Le froid lui brouillait les idées. Sullivan se concentra.

Toru ne savait pas grand-chose des stations polaires, sinon qu’elles existaient et que tous les soldats de l’Imperium redoutaient d’être affectés dans ces trous glacés. Le président les avait fait construire vingt ans plus tôt, une en Arctique et une en Antarctique, obtenant ainsi un système d’alarme rudimentaire pour guetter l’arrivée d’un éclaireur. Sans qu’on sache pourquoi, ses engrenages avaient décrété qu’il fallait les placer au plus près des pôles. L’île Axel Heiberg était la terre ferme la plus septentrionale de la région. Une des entreprises secrètement dirigées par l’Imperium l’avait donc achetée aux Canadiens, qui, de toute façon, n’en faisaient rien.

La magie de l’installation n’avait pas été mise à l’épreuve. L’éclaireur précédent avait débarqué cinquante ans plus tôt, et on ignorait si elle réussirait à détecter le prochain. La garde de fer n’en attendait pas beaucoup de résultats, voire pas du tout. Ce type de magie était capricieux, peu fiable. Mais, pour comprendre les objets ensorcelés, le Grimnoir disposait d’une arme secrète…

Les lunettes de Sullivan se couvraient de buée, ce qui ne rendait pas les traces plus faciles à suivre. Il était reconnaissant à Lance et à son pouvoir de bestial : croiser une patrouille habituée à ce climat aurait été un cauchemar. Aucune envie d’échanger des coups de feu alors qu’il portait des gants trop épais pour actionner la détente ; si déjà la culasse de son BAR n’était pas complètement gelée.
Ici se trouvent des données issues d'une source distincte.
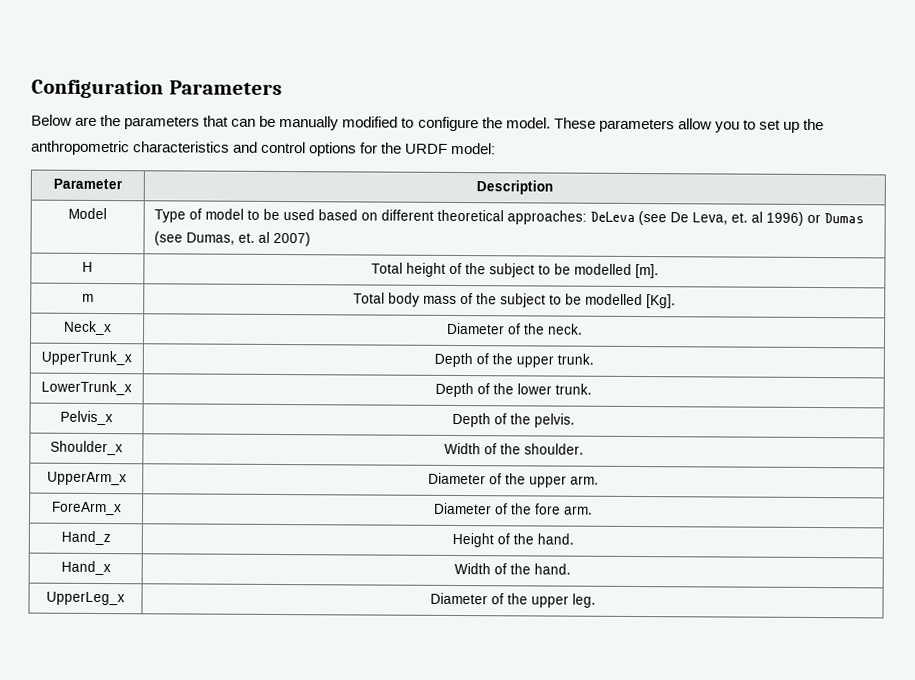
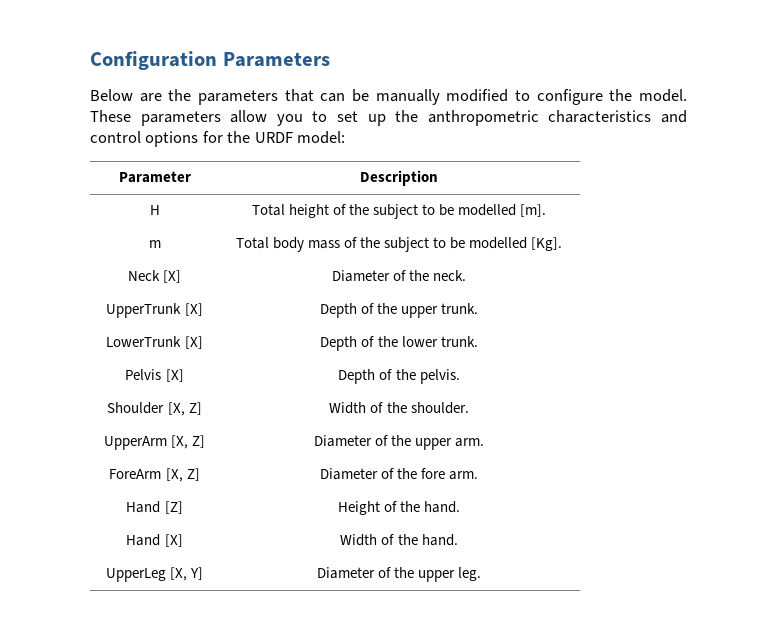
- Model | Type of model to be used based on different theoretical approaches: DeLeva (see De Leva, et. al 1996) or Dumas (see Dumas, et. al 2007)
- Neck_x | Diameter of the neck.
+ Neck [X] | Diameter of the neck.
- UpperTrunk_x | Depth of the upper trunk.
+ UpperTrunk [X] | Depth of the upper trunk.
- LowerTrunk_x | Depth of the lower trunk.
+ LowerTrunk [X] | Depth of the lower trunk.
- Pelvis_x | Depth of the pelvis.
+ Pelvis [X] | Depth of the pelvis.
- Shoulder_x | Width of the shoulder.
+ Shoulder [X, Z] | Width of the shoulder.
- UpperArm_x | Diameter of the upper arm.
+ UpperArm [X, Z] | Diameter of the upper arm.
- ForeArm_x | Diameter of the fore arm.
+ ForeArm [X, Z] | Diameter of the fore arm.
- Hand_z | Height of the hand.
+ Hand [Z] | Height of the hand.
- Hand_x | Width of the hand.
+ Hand [X] | Width of the hand.
- UpperLeg_x | Diameter of the upper leg.
+ UpperLeg [X, Y] | Diameter of the upper leg.

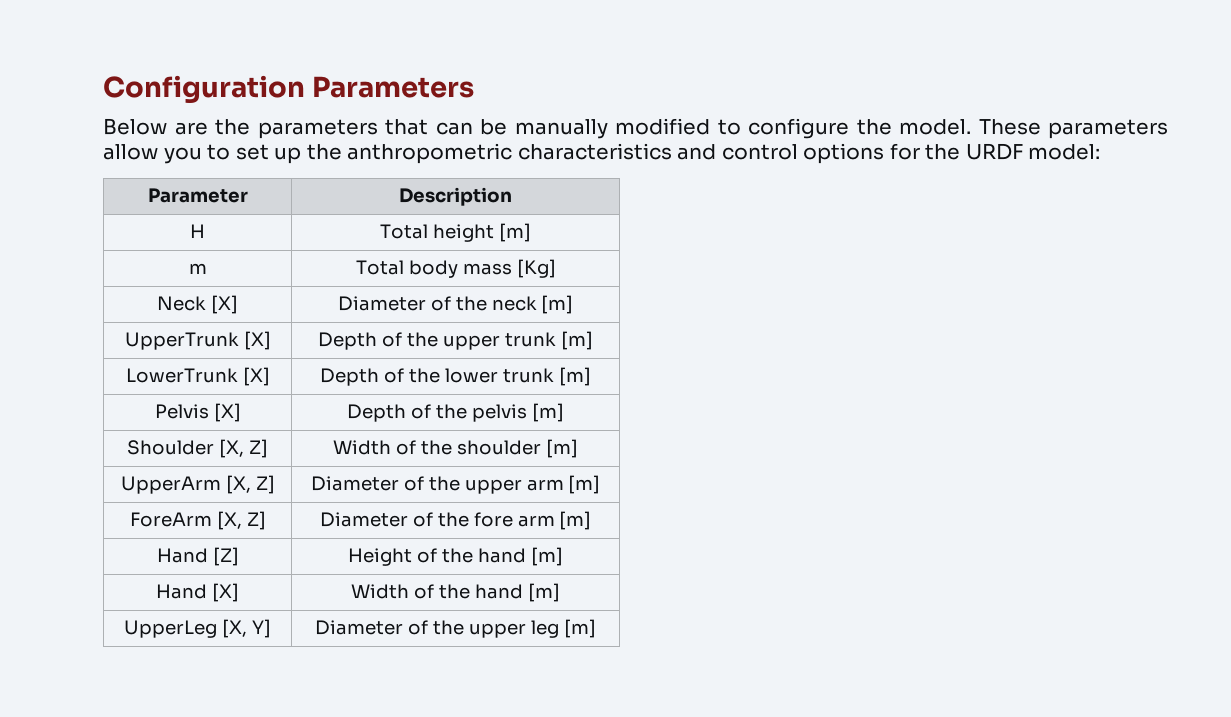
- H | Total height of the subject to be modelled [m].
- m | Total body mass of the subject to be modelled [Kg].
+ H | Total height [m]
+ m | Total body mass [Kg]
- Neck [X] | Diameter of the neck.
+ Neck [X] | Diameter of the neck [m]
- UpperTrunk [X] | Depth of the upper trunk.
+ UpperTrunk [X] | Depth of the upper trunk [m]
- LowerTrunk [X] | Depth of the lower trunk.
+ LowerTrunk [X] | Depth of the lower trunk [m]
- Pelvis [X] | Depth of the pelvis.
+ Pelvis [X] | Depth of the pelvis [m]
- Shoulder [X, Z] | Width of the shoulder.
+ Shoulder [X, Z] | Width of the shoulder [m]
- UpperArm [X, Z] | Diameter of the upper arm.
+ UpperArm [X, Z] | Diameter of the upper arm [m]
- ForeArm [X, Z] | Diameter of the fore arm.
+ ForeArm [X, Z] | Diameter of the fore arm [m]
- Hand [Z] | Height of the hand.
+ Hand [Z] | Height of the hand [m]
- Hand [X] | Width of the hand.
+ Hand [X] | Width of the hand [m]
- UpperLeg [X, Y] | Diameter of the upper leg.
+ UpperLeg [X, Y] | Diameter of the upper leg [m]

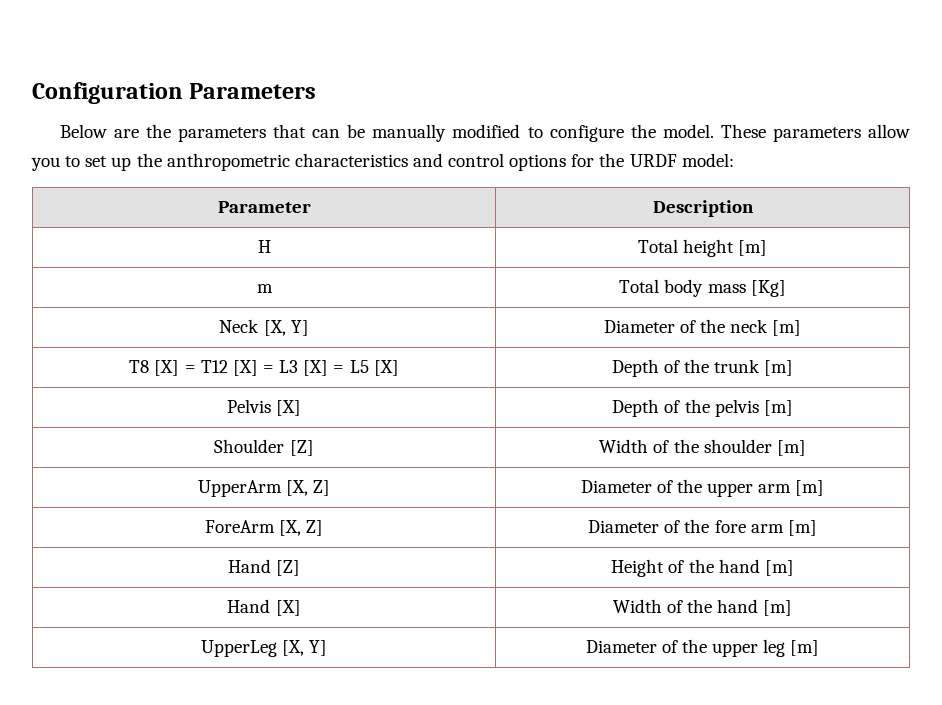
- Neck [X] | Diameter of the neck [m]
+ Neck [X, Y] | Diameter of the neck [m]
- UpperTrunk [X] | Depth of the upper trunk [m]
- LowerTrunk [X] | Depth of the lower trunk [m]
+ T8 [X] = T12 [X] = L3 [X] = L5 [X] | Depth of the trunk [m]
- Shoulder [X, Z] | Width of the shoulder [m]
+ Shoulder [Z] | Width of the shoulder [m]

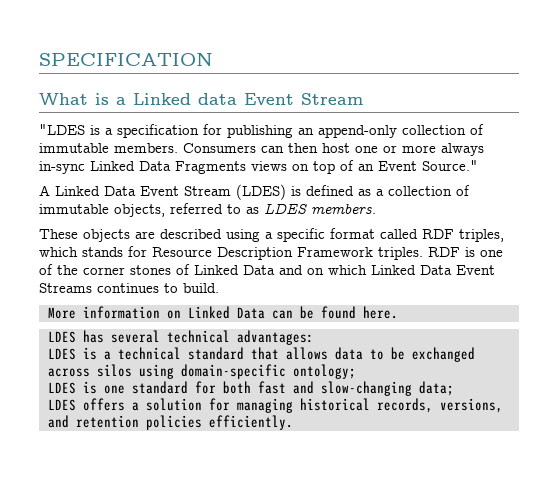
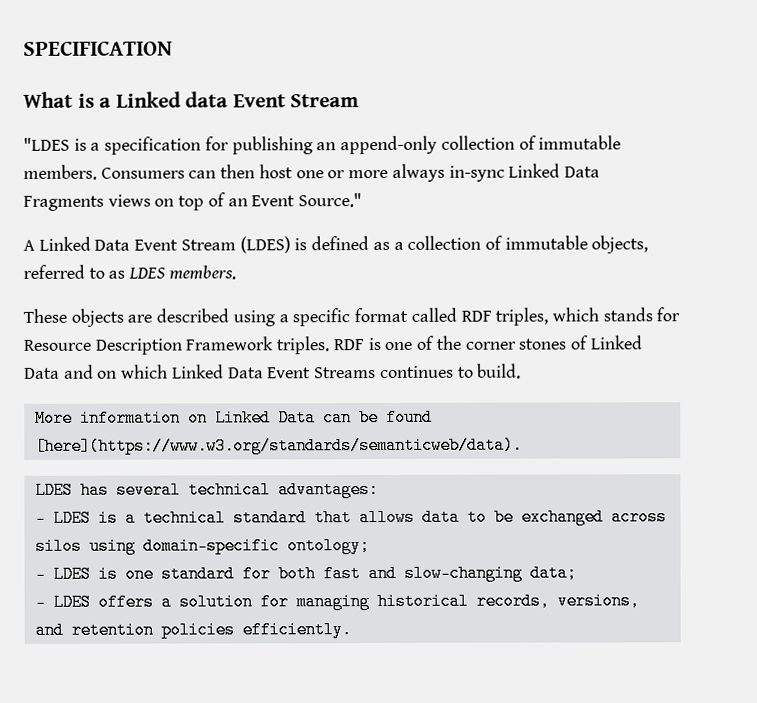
- More information on Linked Data can be found here.
+ More information on Linked Data can be found [here](https://www.w3.org/standards/semanticweb/data).
- LDES is a technical standard that allows data to be exchanged across silos using domain-specific ontology;
+ - LDES is a technical standard that allows data to be exchanged across silos using domain-specific ontology;
- LDES is one standard for both fast and slow-changing data;
+ - LDES is one standard for both fast and slow-changing data;
- LDES offers a solution for managing historical records, versions, and retention policies efficiently.
+ - LDES offers a solution for managing historical records, versions, and retention policies efficiently.

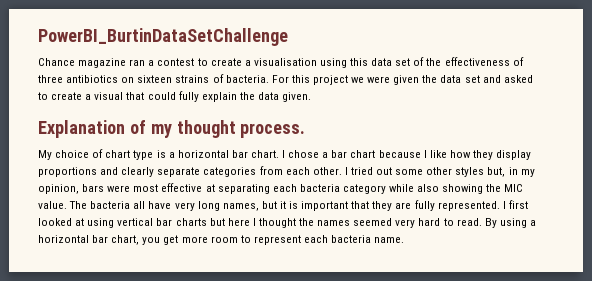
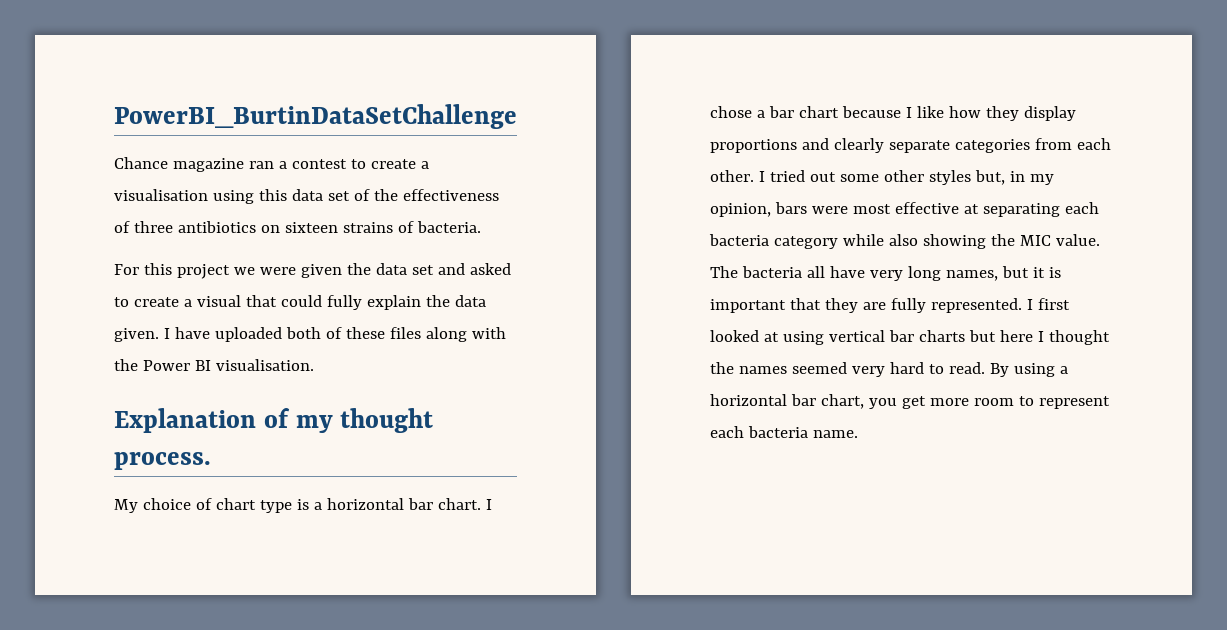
- Chance magazine ran a contest to create a visualisation using this data set of the effectiveness of three antibiotics on sixteen strains of bacteria. For this project we were given the data set and asked to create a visual that could fully explain the data given.
+ Chance magazine ran a contest to create a visualisation using this data set of the effectiveness of three antibiotics on sixteen strains of bacteria.
+ For this project we were given the data set and asked to create a visual that could fully explain the data given. I have uploaded both of these files along with the Power BI visualisation.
Devant lui, il aperçut un monticule qu’escaladaient les traces. Il était déjà au sommet quand il comprit qu’il s’agissait d’un mur, jadis, avant que le vent et la glace ne le dévorent. De l’autre côté, un gros tas de neige… Non. C’est un bâtiment. D’autres tas, autour, devaient être des édifices plus petits.

Quelqu’un le rejoignit sur le faîte. « Nous y sommes. » Il n’identifia Heinrich qu’au timbre de sa voix ; physiquement, comme les autres, c’était une boule de fourrure masquée, dont les yeux sous leurs lunettes examinèrent les constructions alentour. « Je parie que ce sont des batteries antiaériennes.

— Il leur aurait fallu une demi-heure pour en dégivrer une. On aurait pu jeter l’ancre au-dessus du complexe sans être inquiétés.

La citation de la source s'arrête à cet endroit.